Update January 26, 2008:
In a month, I have made no money with Commission Junction, about $5 with Google Ads and $10 with Amazon Associates.

Update April 1, 2008:

I made no money with Commission Junction at all so I have removed the ads.  I made about $12 total with Google Ads and $26 with Amazon Associates.  I am removing everything but Amazon Associates.

Over the years I have tried to help people get started blogging.  Probably the number one reason to blog is that you learn a lot about yourself, much like journaling or reading a vocational discernment book like What Color Is Your Parachute?  I started out blogging about theology, current events, sports, and church leadership and later realized that I am most passionate about church leadership. 

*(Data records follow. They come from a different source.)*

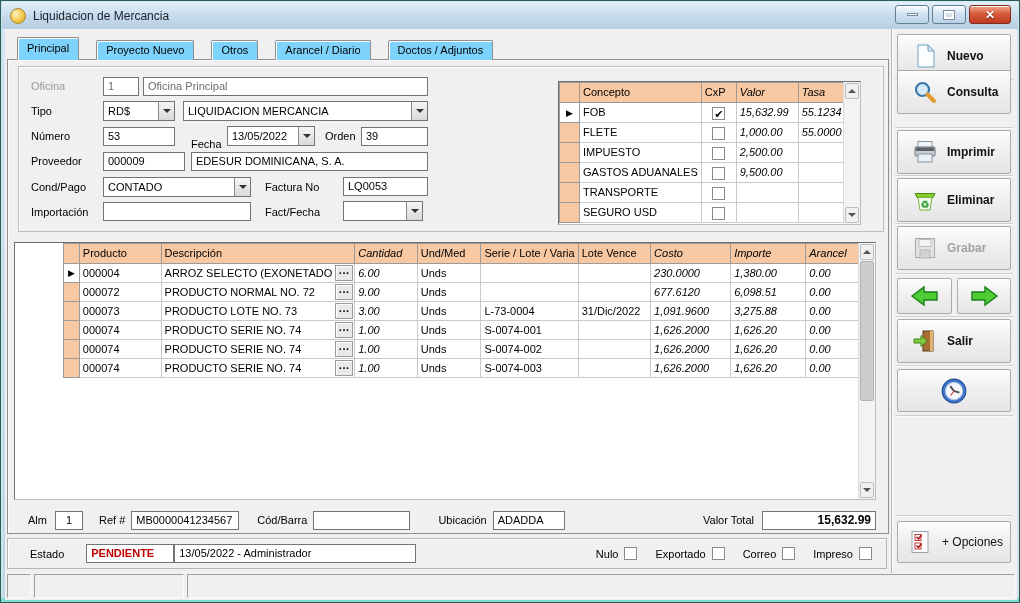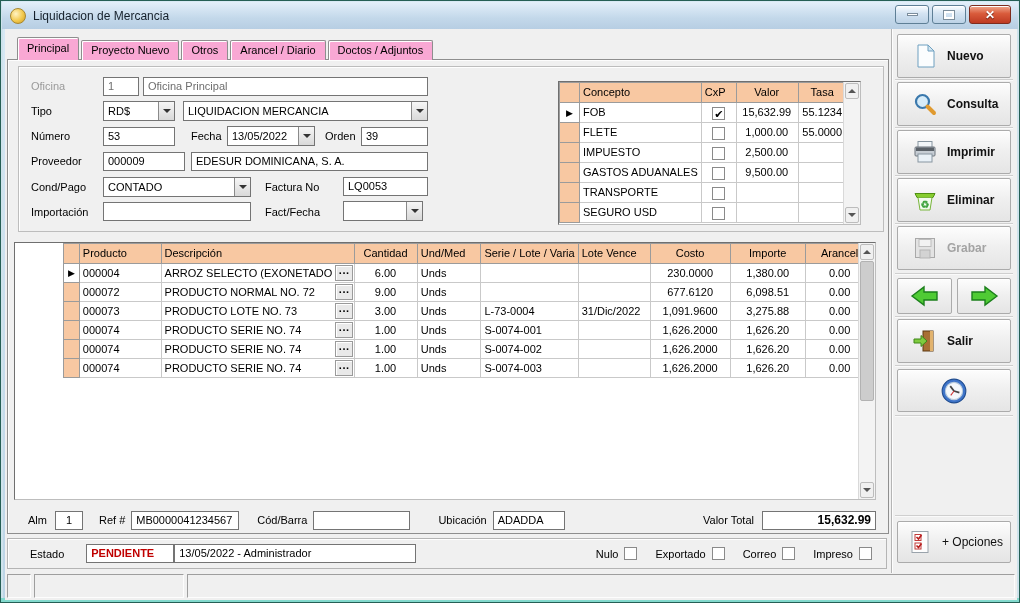"Principal" .tab { background: #f9a8d4 -> #7dd3fc; margin-right: 2px -> 17px }
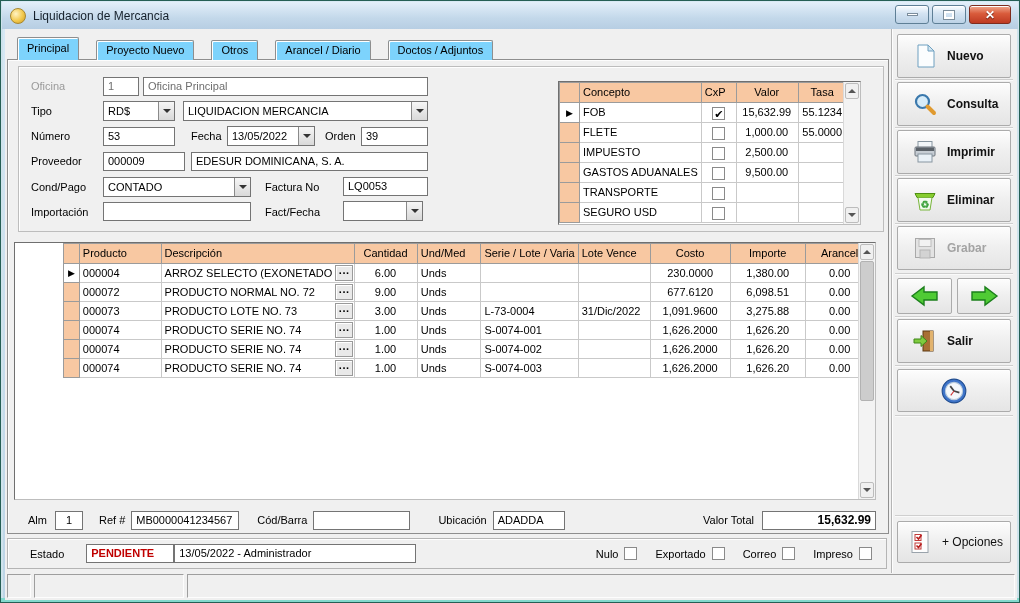"Valor" table.grid td.num, table.grid th.num { font-style: none -> italic; text-align: center -> left }
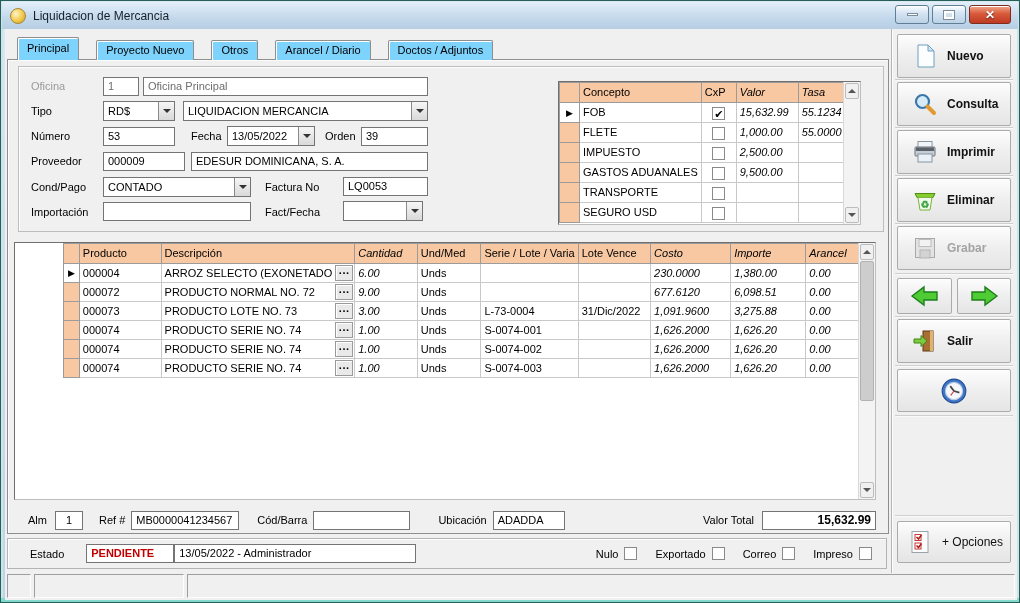"Consulta" div.sbbtn { top: 53px -> 41px }
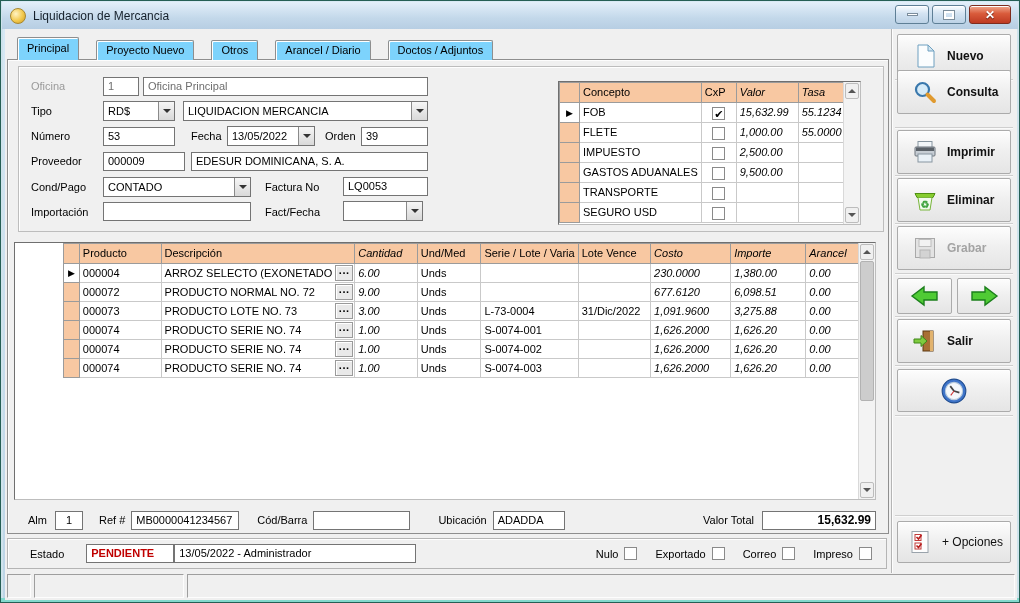"Fecha" span.inlabel { top: 60px -> 68px }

Here is my latest experimentation in the blogosphere.  This week I have put up some ads.  I thought I would share with you, my faithful reader, what I have learned.  What I can't tell you is how much I'll make since I just put them up. 

Three reasons to put ads up on your blog or website. 
1.  Almost all publishers and media use ads. Almost every TV program, radio program, magazine and newspaper exist because of ads.  Using ads does not mean that you are compromising your integrity to sell ads.  The other financial options are to solicit donations like a Christian radio station or PBS or exist through subscriptions such as Consumer Reports.  Many bloggers also write books and thus hope that internet traffic will improve their book sales - many of the most well known church leadership blogs do this. 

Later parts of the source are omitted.